↓

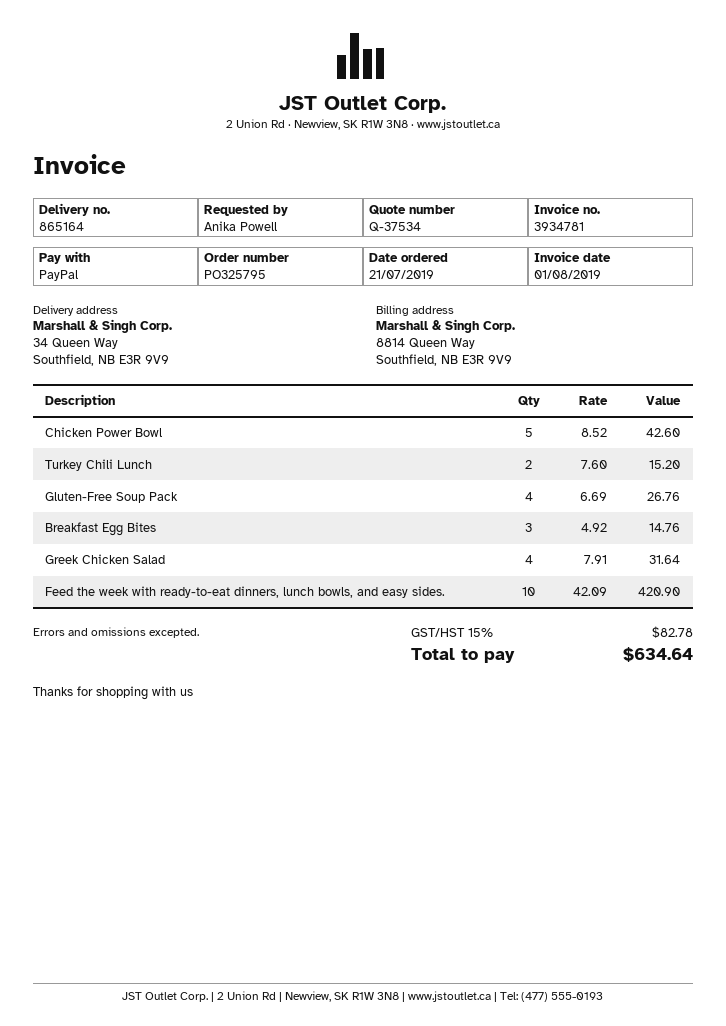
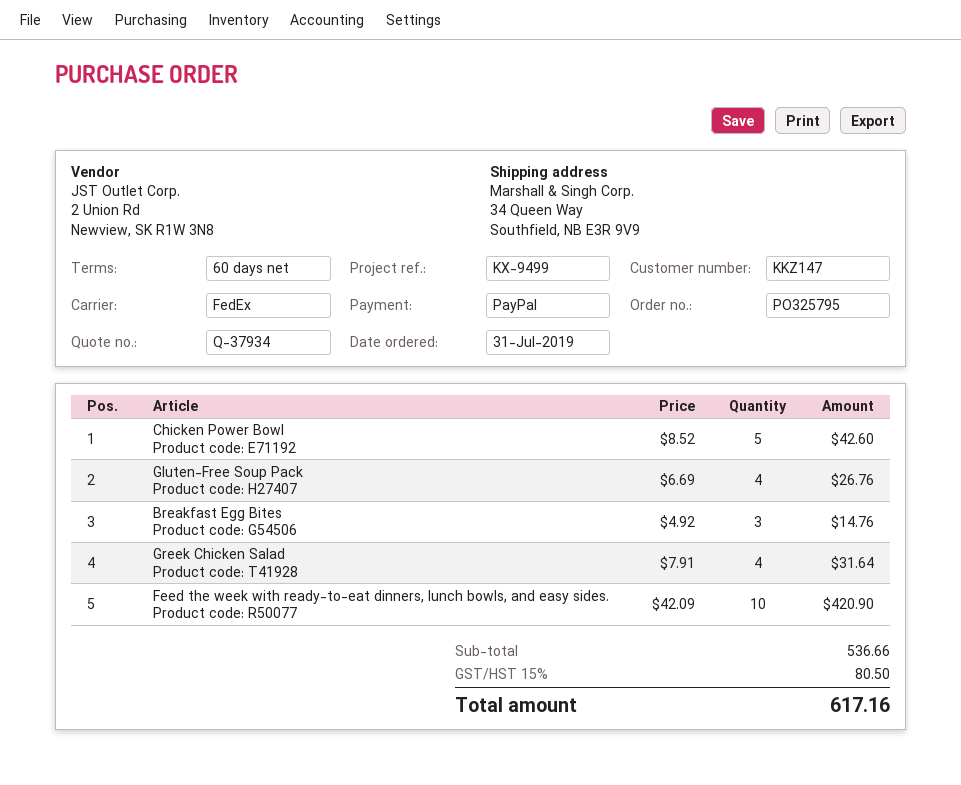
quote number: Q-37534 -> Q-37934
order date: 2019-07-21 -> 2019-07-31
Turkey Chili Lunch: 2 x 7.60 = 15.20 -> none
tax: 15% = 82.78 -> 15% = 80.50
total: 634.64 -> 617.16

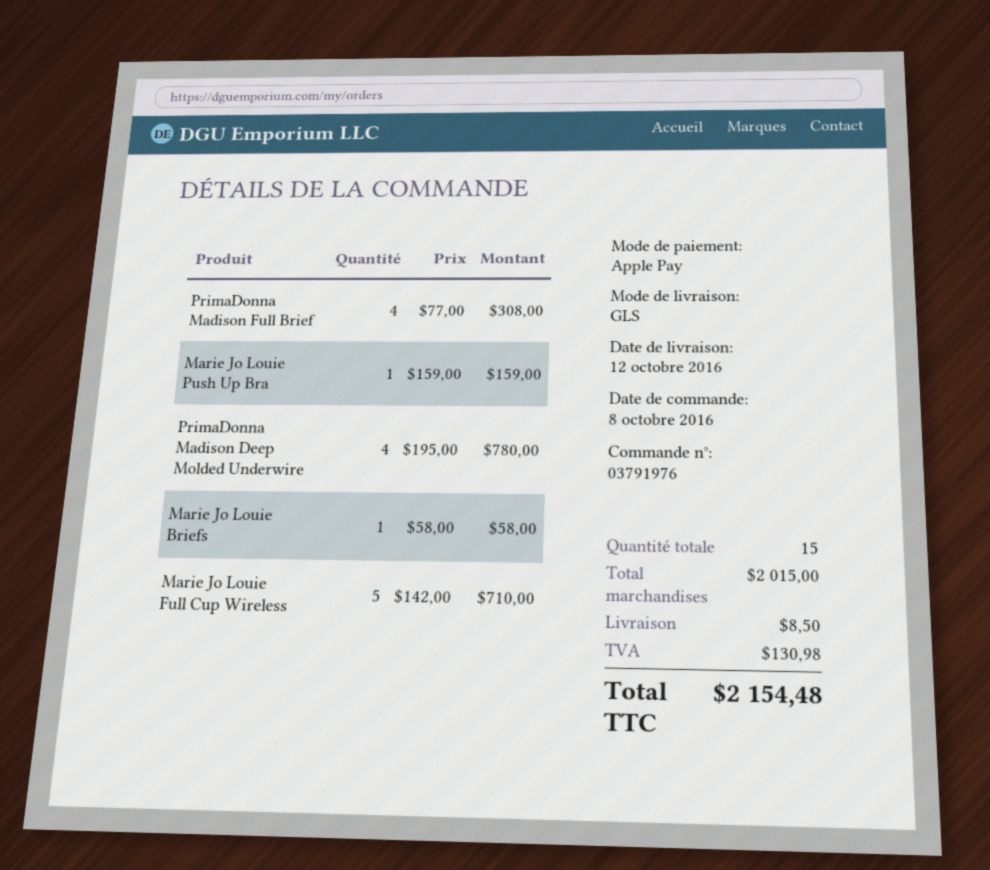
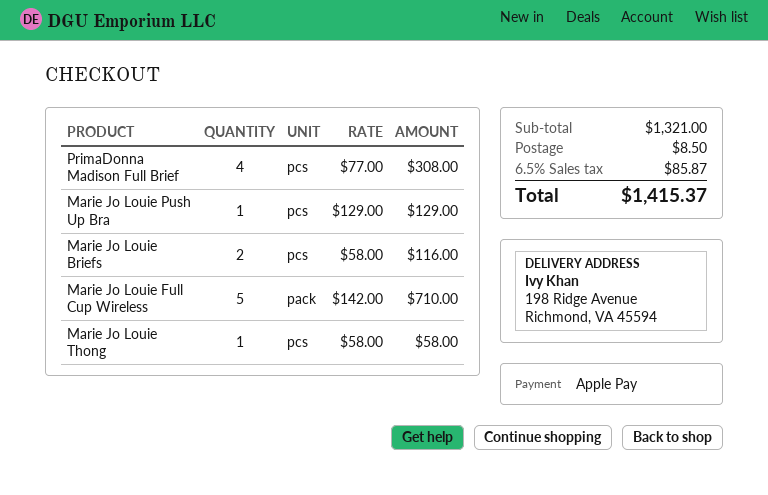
Marie Jo Louie Push Up Bra: 1 x 159.00 = 159.00 -> 1 x 129.00 = 129.00
PrimaDonna Madison Deep Molded Underwire: 4 x 195.00 = 780.00 -> none
Marie Jo Louie Briefs: 1 x 58.00 = 58.00 -> 2 x 58.00 = 116.00
Marie Jo Louie Thong: none -> 1 x 58.00 = 58.00
subtotal: 2015.00 -> 1321.00
tax: 130.98 -> 85.87
total: 2154.48 -> 1415.37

↑

### WHAT TO DO
Would you please copy each line of the listing that contains the word "Marie"?

### SOLVED PROBLEM
Marie Jo Louie Push Up Bra: 1 x 159.00 = 159.00 -> 1 x 129.00 = 129.00
Marie Jo Louie Briefs: 1 x 58.00 = 58.00 -> 2 x 58.00 = 116.00
Marie Jo Louie Thong: none -> 1 x 58.00 = 58.00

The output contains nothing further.